• [DIRECTIONS]:
Without the pictures, write out all the lines below exactly as they appear.

(Stored items from a collection)
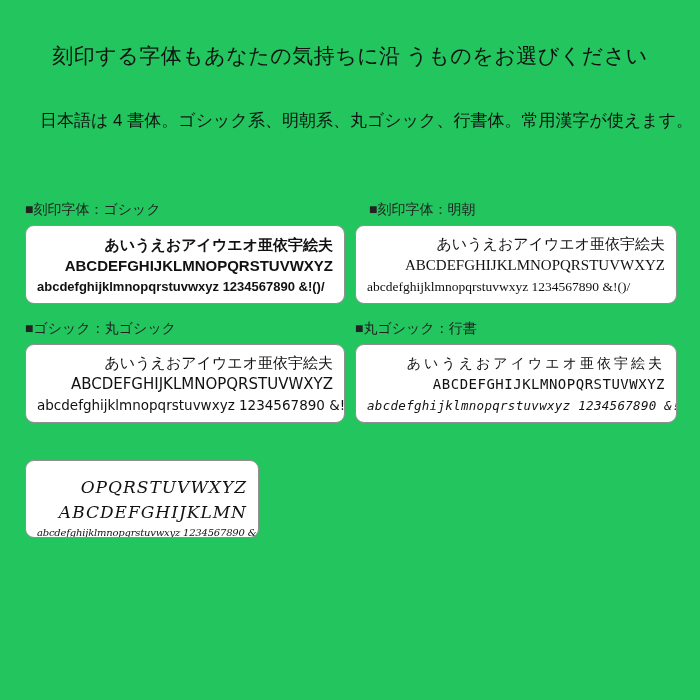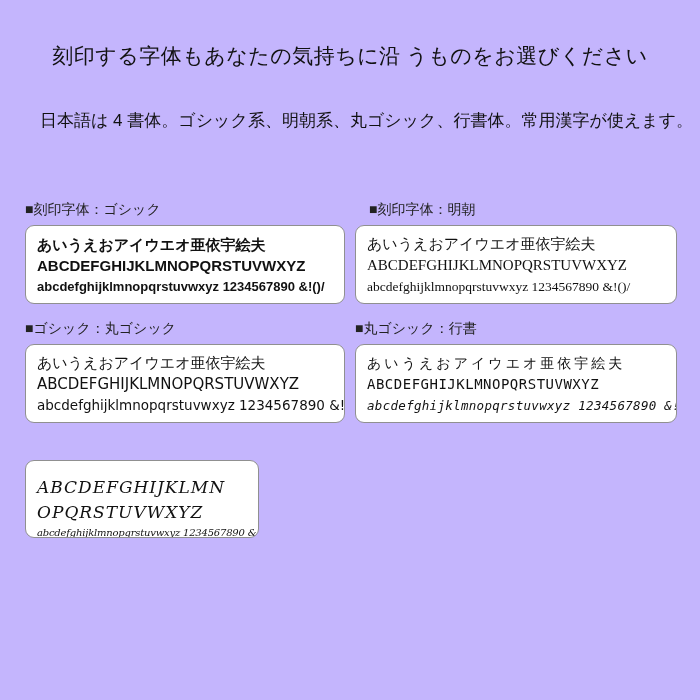"刻印する字体もあなたの気持ちに沿 うものをお選びください" .page { background: #c4b5fd -> #22c55e }
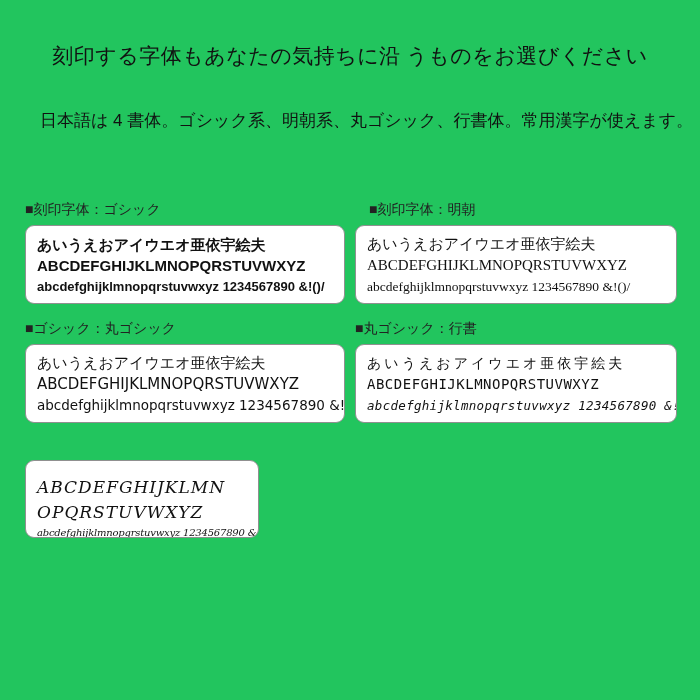"あいうえおアイウエオ亜依宇絵夫" .ln1, .ln2 { text-align: none -> right }
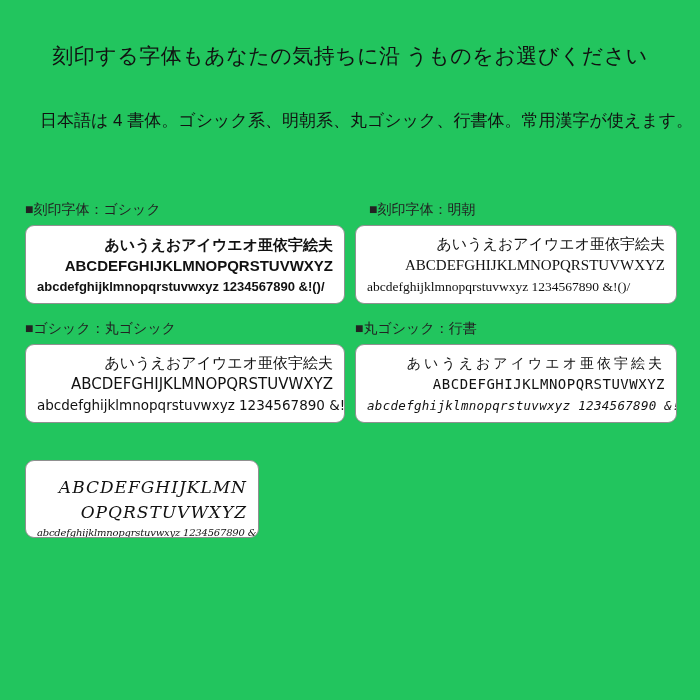"ABCDEFGHIJKLMN" div.ln { order: before "OPQRSTUVWXYZ" -> after "OPQRSTUVWXYZ" }
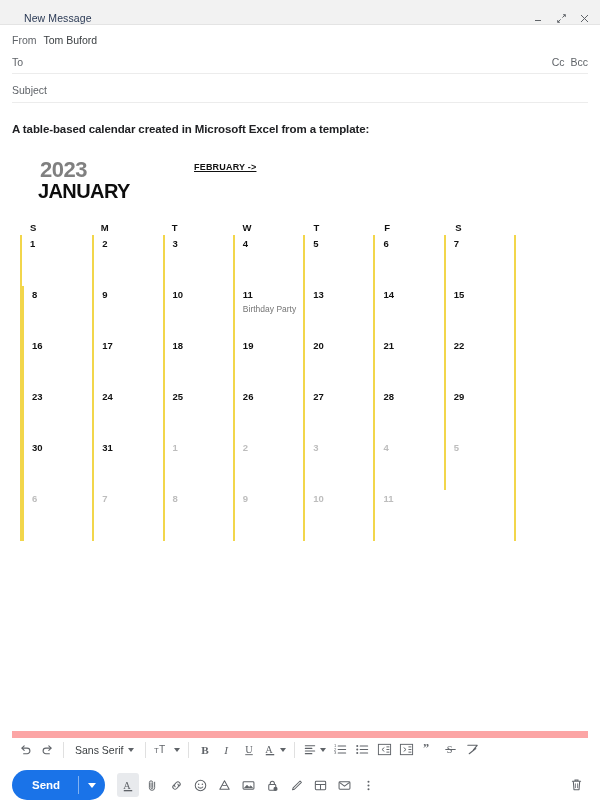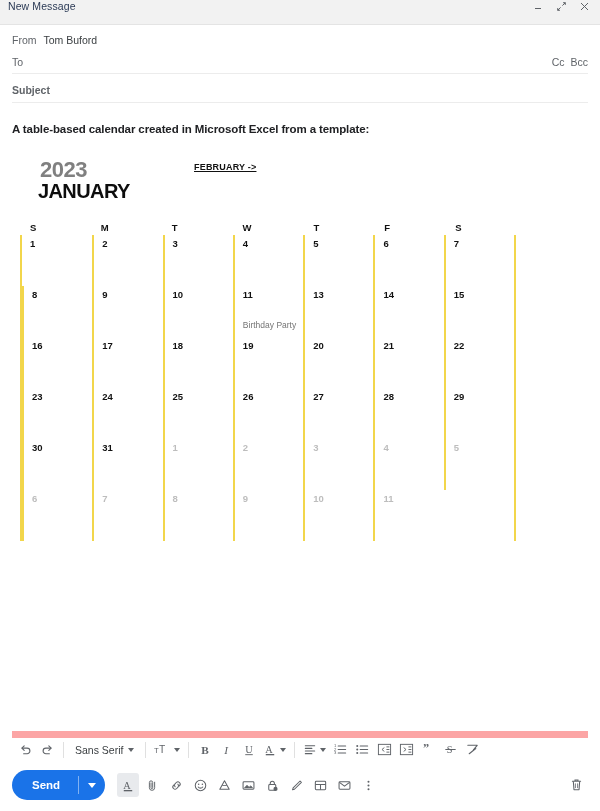"New Message" .titlebar { align-items: flex-start -> flex-end; padding: 0 10px 0 8px -> 0 10px 0 24px }
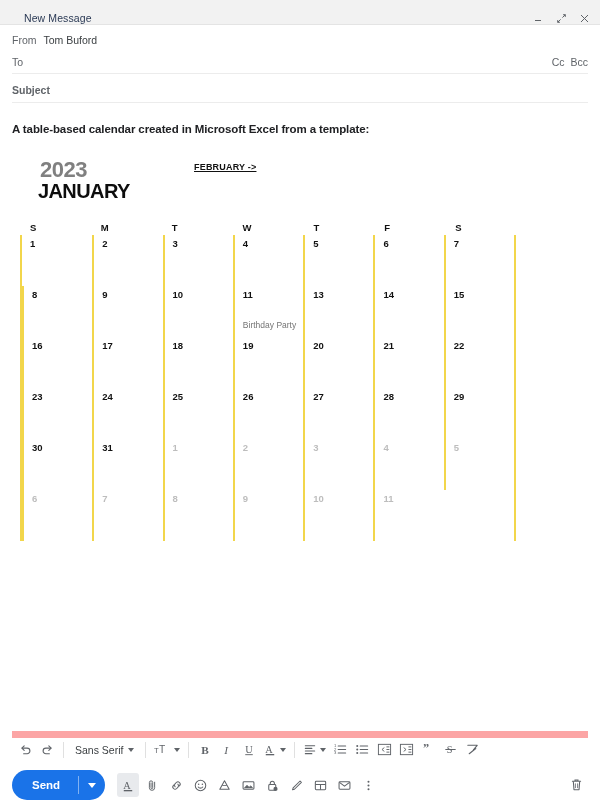"Subject" .field-row.subject { font-weight: bold -> none }
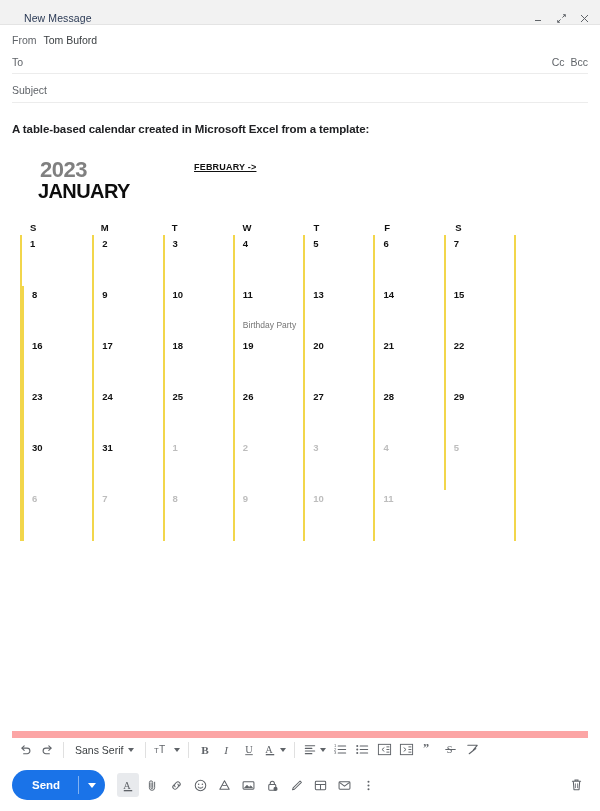"Birthday Party" .cal-event { margin-top: 18px -> 2px }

• [YOUR SOLUTION]:
"刻印する字体もあなたの気持ちに沿 うものをお選びください" .page { background: #c4b5fd -> #22c55e }
"あいうえおアイウエオ亜依宇絵夫" .ln1, .ln2 { text-align: none -> right }
"ABCDEFGHIJKLMN" div.ln { order: before "OPQRSTUVWXYZ" -> after "OPQRSTUVWXYZ" }
"New Message" .titlebar { align-items: flex-start -> flex-end; padding: 0 10px 0 8px -> 0 10px 0 24px }
"Subject" .field-row.subject { font-weight: bold -> none }
"Birthday Party" .cal-event { margin-top: 18px -> 2px }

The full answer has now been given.